I shall blow a tempest that these men may not land on my coast.
They shall not ride my seas and sounds and channels in safety. I
shall wreck them and send their bodies into the great deeps, and I
shall be Sagalie Tyee in their place and ruler of all the world.'
So the god of the West Wind blew forth his tempests. The waves
arose mountain high, the seas lashed and thundered along the shores.
The roar of his mighty breath could be heard wrenching giant limbs
from the forest trees, whistling down the canyons and dealing death
and destruction for leagues and leagues along the coast. But the
canoe containing the Four Men rode upright through all the heights
and hollows of the seething ocean. No curling crest or sullen depth
could wreck that magic craft, for the hearts it bore were filled
with kindness for the human race, and kindness cannot die.

"It was all rock and dense forest, and unpeopled; only wild animals
and sea-birds sought the shelter it provided from the terrors of the
West Wind; but he drove them out in sullen anger, and made on this
strip of land his last stand against the Four Men. The Paleface
calls the place Point Grey, but the Indians yet speak of it as
'The Battle Ground of the West Wind.' All his mighty forces he
now brought to bear against the oncoming canoe; he swept great
hurricanes about the stony ledges; he caused the sea to beat and
swirl in tempestuous fury along its narrow fastnesses; but the canoe
came nearer and nearer, invincible as those shores, and stronger
than death itself. As the bow touched the land the Four Men arose
and commanded the West Wind to cease his war-cry, and, mighty though
he had been, his voice trembled and sobbed itself into a gentle
breeze, then fell to a whispering note, then faded into exquisite
silence.

"'Oh, you evil one with the unkind heart,' cried the Four Men, 'you
have been too great a god for even the Sagalie Tyee to obliterate
you forever, but you shall live on, live now to serve, not to hinder
mankind. You shall turn into stone where you now stand, and you
shall rise only as men wish you to. Your life from this day shall
be for the good of man, for when the fisherman's sails are idle and
his lodge is leagues away you shall fill those sails and blow his
craft free, in whatever direction he desires. You shall stand where
you are through all the thousands upon thousands of years to come,
and he who touches you with his paddle-blade shall have his desire
of a breeze to carry him home.'"

My young tillicum had finished his tradition, and his great, solemn
eyes regarded me half-wistfully.

"I wish you could see Homolsom Rock," he said. "For that is he who
was once the Tyee of the West Wind."

"Were you ever becalmed around Point Grey?" I asked irrelevantly.

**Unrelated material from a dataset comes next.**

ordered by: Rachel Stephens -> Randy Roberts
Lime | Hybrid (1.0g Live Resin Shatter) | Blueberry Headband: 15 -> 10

"Often," he replied. "But I paddle up to the rock and touch it with
the tip of my paddle-blade, and, no matter which way I want to go, the
wind will blow free for me, if I wait a little while."

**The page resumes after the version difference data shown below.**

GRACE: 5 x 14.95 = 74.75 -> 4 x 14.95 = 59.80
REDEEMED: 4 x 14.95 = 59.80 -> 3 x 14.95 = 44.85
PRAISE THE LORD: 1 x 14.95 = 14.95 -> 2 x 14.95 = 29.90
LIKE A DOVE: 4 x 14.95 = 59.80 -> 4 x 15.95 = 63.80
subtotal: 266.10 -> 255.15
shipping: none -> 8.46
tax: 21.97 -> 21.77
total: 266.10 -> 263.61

"I suppose your people all do this?" I replied.

"Yes, all of them," he answered. "They have done it for hundreds of
years. You see the power in it is just as great now as at first,
for the rock feeds every day on the unspoiled sea that the Sagalie
Tyee made."





THE TULAMEEN TRAIL


Did you ever "holiday" through the valley lands of the Dry Belt?
Ever spend days and days in a swinging, swaying coach, behind a
four-in-hand, when "Curly" or "Nicola Ned" held the ribbons, and
tooled his knowing little leaders and wheelers down those horrifying
mountain-trails that wind like russet skeins of cobweb through the
heights and depths of the Okanagan, the Nicola, and the Similkameen
countries? If so, you have listened to the call of the Skookum
Chuck, as the Chinook speakers call the rollicking, tumbling streams
that sing their way through the canyons with a music so dulcet,
so insistent, that for many moons the echo of it lingers in your
listening ears, and you will, through all the years to come, hear
the voices of those mountain-rivers calling you to return.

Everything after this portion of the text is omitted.